Writing in the open access journal PLOS One, the researchers describe an exceptionally wide trackway (LH-Mg-10-16), made by a meat-eating dinosaur at a site at the Las Hoyas locality (La Huérguina Formation), in central Spain. The trackway consists of six prints (three left and three right prints) and has been interpreted as representing a large theropod dinosaur crossing shallow water, blanketed by a microbial mat.

Views of the LH-Mg-10-16 theropod trackway. Cartography done in the field (A), (B) scanned surface of the trackway, mounted from a set of colour photos. Colour ramp, showing the depths and the countours of the site (in cm). Note scale bar equals 1 metre. The cartography is reprinted from Las Hoyas a Cretaceous wetland, Gibert JM et al. under a Creative Commons BY licence, with permission from Dr. Friedrich Pfeil Verlag, original copyright 2016. Picture credit: Herrera-Castillo et al.

Lower Cretaceous (Barremian Faunal Stage)

The famous Las Hoyas site has been dated to around 129-127 million years ago (Barremian faunal stage of the Early Cretaceous). Although the Las Hoyas locality has yielded many amazing vertebrate fossils (birds, amphibians, fish), dinosaur fossils are relatively rare. Stride length calculations indicate that the theropod that produced this trackway had a hip height of around two metres. This would suggest a total body length of approximately eight metres. As far as Everything Dinosaur team members are aware, the only large theropod described from fossils associated with Las Hoyas is Concavenator (C. corcovatus).

It is not possible to determine the genus from these tracks, although the prints indicate a theropod that was either bigger than Concavenator or an exceptionally large Concavenator specimen. The known foot bones of Concavenator would have created a print, approximately half the size of the LH-Mg-10-16 tracks. This suggests that there may have been a much larger, as yet undescribed, theropod present in the Las Hoyas ecosystem.

The new for 2020 Wild Safari Prehistoric World Concavenator dinosaur model.

The picture (above) shows a Wild Safari Prehistoric World dinosaur model.

To view this model range: Wild Safari Prehistoric World Models and Figures.

Theropod Dinosaur Crossing Water

Sedimentary analysis indicate that the trackway was produced as the dinosaur traversed a microbial mat located on the bed of a watercourse.

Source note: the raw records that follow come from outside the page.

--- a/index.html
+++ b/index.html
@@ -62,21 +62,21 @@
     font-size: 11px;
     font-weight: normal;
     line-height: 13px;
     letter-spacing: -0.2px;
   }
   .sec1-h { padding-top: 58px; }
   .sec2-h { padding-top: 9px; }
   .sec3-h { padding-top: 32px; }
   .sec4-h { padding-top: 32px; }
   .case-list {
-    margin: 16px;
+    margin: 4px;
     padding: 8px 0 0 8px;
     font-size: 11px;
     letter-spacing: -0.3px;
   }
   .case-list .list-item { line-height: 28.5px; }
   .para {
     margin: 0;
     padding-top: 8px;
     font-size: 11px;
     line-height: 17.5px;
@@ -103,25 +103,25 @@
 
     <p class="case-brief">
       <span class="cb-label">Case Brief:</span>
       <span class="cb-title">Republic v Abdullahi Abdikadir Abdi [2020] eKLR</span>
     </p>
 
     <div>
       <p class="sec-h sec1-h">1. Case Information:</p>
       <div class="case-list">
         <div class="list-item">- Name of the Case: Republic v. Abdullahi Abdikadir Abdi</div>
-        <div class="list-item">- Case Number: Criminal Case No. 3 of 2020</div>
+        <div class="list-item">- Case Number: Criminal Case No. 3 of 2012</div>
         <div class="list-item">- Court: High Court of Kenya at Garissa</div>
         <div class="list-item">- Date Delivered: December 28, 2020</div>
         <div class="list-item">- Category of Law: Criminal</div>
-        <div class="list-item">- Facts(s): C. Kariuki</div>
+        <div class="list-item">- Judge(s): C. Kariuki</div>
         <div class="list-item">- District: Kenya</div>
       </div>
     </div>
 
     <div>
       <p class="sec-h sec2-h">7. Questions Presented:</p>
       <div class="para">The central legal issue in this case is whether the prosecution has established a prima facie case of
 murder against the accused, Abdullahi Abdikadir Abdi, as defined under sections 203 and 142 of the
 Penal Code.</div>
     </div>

Marks on the surface of the substrate have been diagnosed as swimming traces of fish. The ichnospecies Undichna unisulca has been proposed, an ichnotaxon associated with the Las Hoyas site. The research team postulate that the trails were made by a type of deep-bodied bony fish (pycnodontiform), although body fossils of these fish are not common at Las Hoyas.

Undichna fish trails in Magenta LH-Mg-10-16. Fish trails (A and B) associated to the theropod footprints with interpretative line drawings (C) and (D). Lines in black trails and in red, wrinkles marks. Scale equals 10 cm. Picture credit: Herrera-Castillo et al.

A Damaged Left Foot

Detailed analysis of the trackway suggests that the “wide-steps” of the theropod are not unusual compared to other bipedal dinosaur tracks, but they do confirm that these trace fossils were made by a single individual animal.

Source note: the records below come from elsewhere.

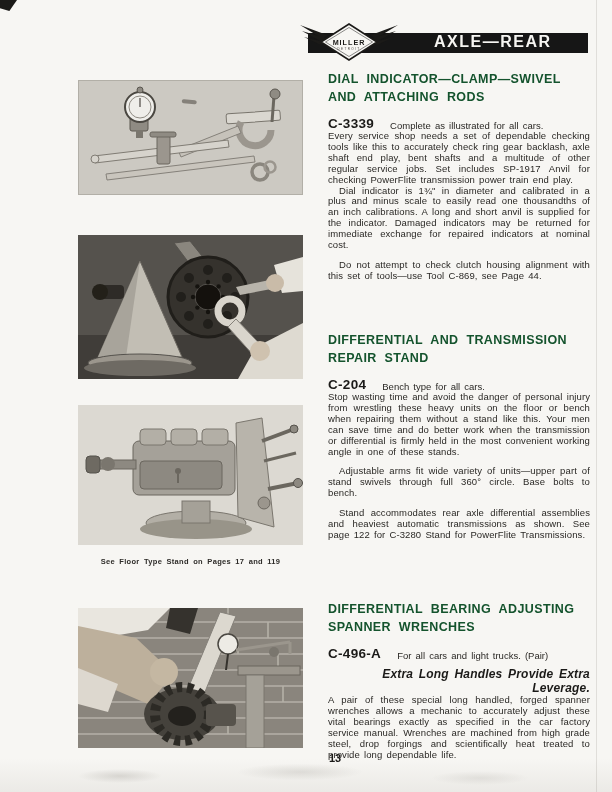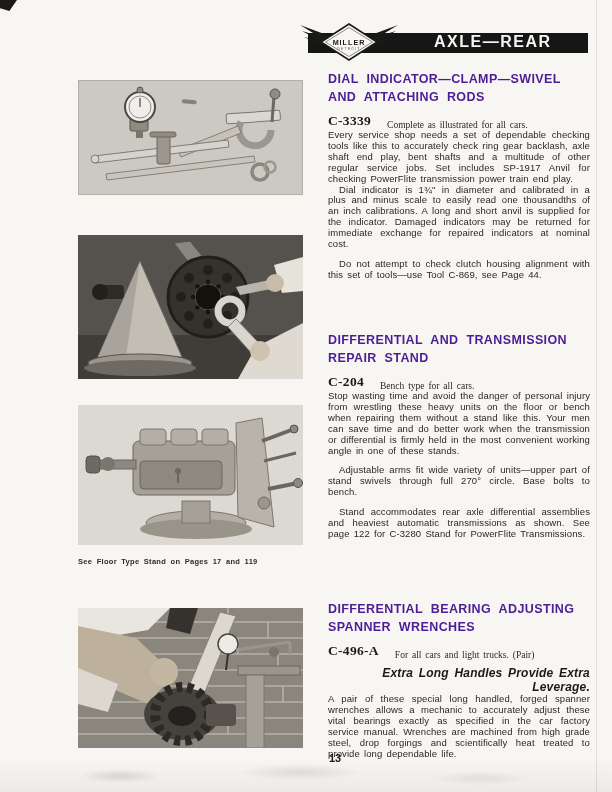--- a/index.html
+++ b/index.html
@@ -30,29 +30,29 @@
   .logo{ position:absolute; left:300px; top:22px; width:98px; height:40px; }
 
   
   .photo{ position:absolute; left:78px; width:225px; overflow:hidden; }
   .photo svg{ display:block; width:100%; height:100%; }
   .photo1{ top:80px;  height:115px; }
   .photo2{ top:235px; height:144px; }
   .photo3{ top:405px; height:140px; }
   .photo4{ top:608px; height:140px; }
   .photo-caption{ position:absolute; left:78px; top:557px; width:225px;
-    text-align:left; font-size:7.5px; font-weight:bold; letter-spacing:.3px;
+    text-align:center; font-size:7.5px; font-weight:bold; letter-spacing:.3px;
     word-spacing:2px; color:#2e2c29; }
 
   
   .col-section{ position:absolute; left:328px; width:262px; }
   .s1{ top:70px; } .s2{ top:331px; } .s3{ top:600px; }
   .sec-title{ font-size:12.5px; font-weight:bold; letter-spacing:.4px;
-    word-spacing:4px; line-height:18px; color:#4c1d95; }
-  .model-line{ margin-top:6px; display:flex; align-items:center;font-family:Liberation Serif, serif; }
+    word-spacing:4px; line-height:18px; color:#14532d; }
+  .model-line{ margin-top:6px; display:flex; align-items:flex-end; }
   .model{ font-size:13.5px; font-weight:bold; letter-spacing:.3px; color:#1b1a18; }
   .model-note{ font-size:9.5px; margin-left:16px; word-spacing:1.5px;margin-top:8px; }
   .tagline{ margin-top:6px; font-size:12px; font-weight:bold; font-style:italic;
     letter-spacing:.2px; word-spacing:2px; color:#1b1a18;text-align:right; }
   .body{ font-size:9.5px; line-height:10.9px; text-align:justify;
     word-spacing:1.4px; letter-spacing:.1px; }
   .body.cont{ margin-top:0; }
   .body.indent{ text-indent:11px; }
   .body.spaced{ margin-top:9px; }
 
@@ -258,21 +258,21 @@
     <p class="body indent spaced">Do not attempt to check clutch housing alignment with this set of tools—use Tool C-869, see Page 44.</p>
   </section>
 
   <section class="col-section s2">
     <h2 class="sec-title">DIFFERENTIAL AND TRANSMISSION REPAIR STAND</h2>
     <div class="model-line">
       <span class="model">C-204</span>
       <span class="model-note">Bench type for all cars.</span>
     </div>
     <p class="body">Stop wasting time and avoid the danger of personal injury from wrestling these heavy units on the floor or bench when repairing them without a stand like this. Your men can save time and do better work when the transmission or differential is firmly held in the most convenient working angle in one of these stands.</p>
-    <p class="body indent spaced">Adjustable arms fit wide variety of units—upper part of stand swivels through full 270° circle.  Base bolts to bench.</p>
+    <p class="body indent spaced">Adjustable arms fit wide variety of units—upper part of stand swivels through full 360° circle.  Base bolts to bench.</p>
     <p class="body indent spaced">Stand accommodates rear axle differential assemblies and heaviest automatic transmissions as shown. See page 122 for C-3280 Stand for PowerFlite Transmissions.</p>
   </section>
 
   <section class="col-section s3">
     <h2 class="sec-title">DIFFERENTIAL BEARING ADJUSTING SPANNER WRENCHES</h2>
     <div class="model-line">
       <span class="model">C-496-A</span>
       <span class="model-note">For all cars and light trucks.  (Pair)</span>
     </div>
     <div class="tagline">Extra Long Handles Provide Extra Leverage.</div>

The right footprints are more regular in shape compared to those made by the left foot. On the left foot the limited impressions made by digit II suggest that either this toe is missing or it is dislocated in some way. Birds suffer from “crooked toes”, a condition caused due to environmental factors, dietary deficits or genetics. In theropod dinosaurs it is often digit II that shows pathology including damage to the bones.

Taphonomic features of the theropod prints. Left footprints (A) and right footprints (B). The right footprints are more regular in shape whilst analysis of the left footprints suggest that this dinosaur had an injured foot. The scientists suggest that digit II of the left foot was either missing or dislocated. Picture credit: Herrera-Castillo et al.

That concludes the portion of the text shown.